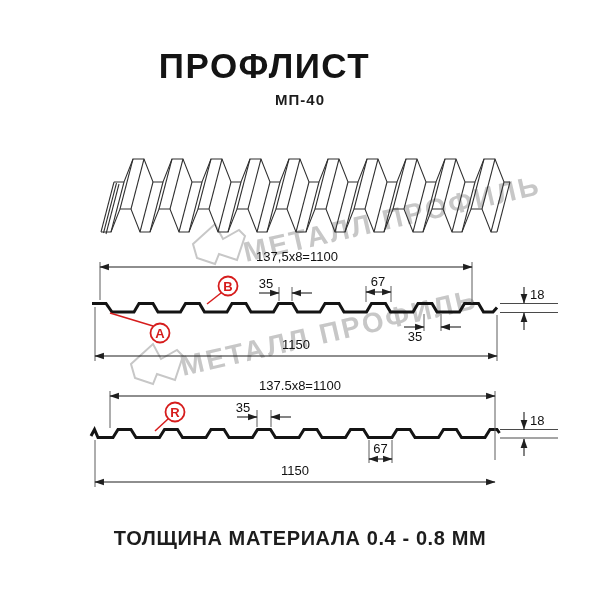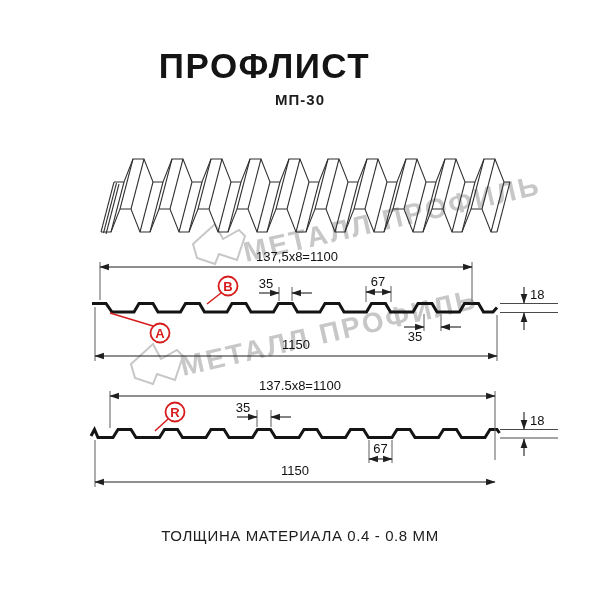--- a/index.html
+++ b/index.html
@@ -37,7 +37,7 @@
 <div class="page">
 
   <div class="title">ПРОФЛИСТ</div>
-  <div class="subtitle">МП-30</div>
+  <div class="subtitle">МП-40</div>
 
   <svg width="600" height="600" viewBox="0 0 600 600">
     <defs>

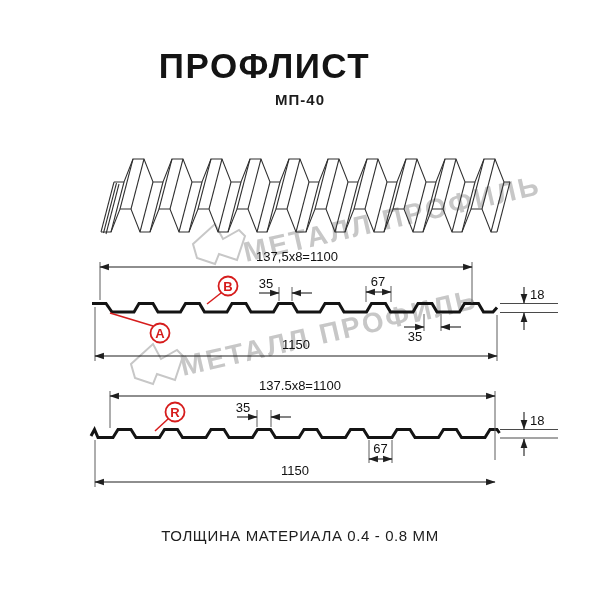--- a/index.html
+++ b/index.html
@@ -11,7 +11,7 @@
   .subtitle{position:absolute;top:91px;left:0;width:600px;text-align:center;
             font-size:15px;font-weight:600;letter-spacing:1px;color:#1c1c1c;}
   .footer{position:absolute;top:527px;left:0;width:600px;text-align:center;
-          font-size:15px;font-weight:400;letter-spacing:.6px;color:#1d1d1d;}
+          font-size:20px;font-weight:700;letter-spacing:.6px;color:#1d1d1d;}
   svg{position:absolute;left:0;top:0;}
   
   #g3d polyline,#g3d line{fill:none;stroke:#2f2f2f;stroke-width:1.05;}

• _Exercise brief_
Which lines above hold the string "width"? Copy every one of them.

• _Result for this exercise_
   <svg width="600" height="600" viewBox="0 0 600 600">
   .subtitle{position:absolute;top:91px;left:0;width:600px;text-align:center;
   .footer{position:absolute;top:527px;left:0;width:600px;text-align:center;
   #g3d polyline,#g3d line{fill:none;stroke:#2f2f2f;stroke-width:1.05;}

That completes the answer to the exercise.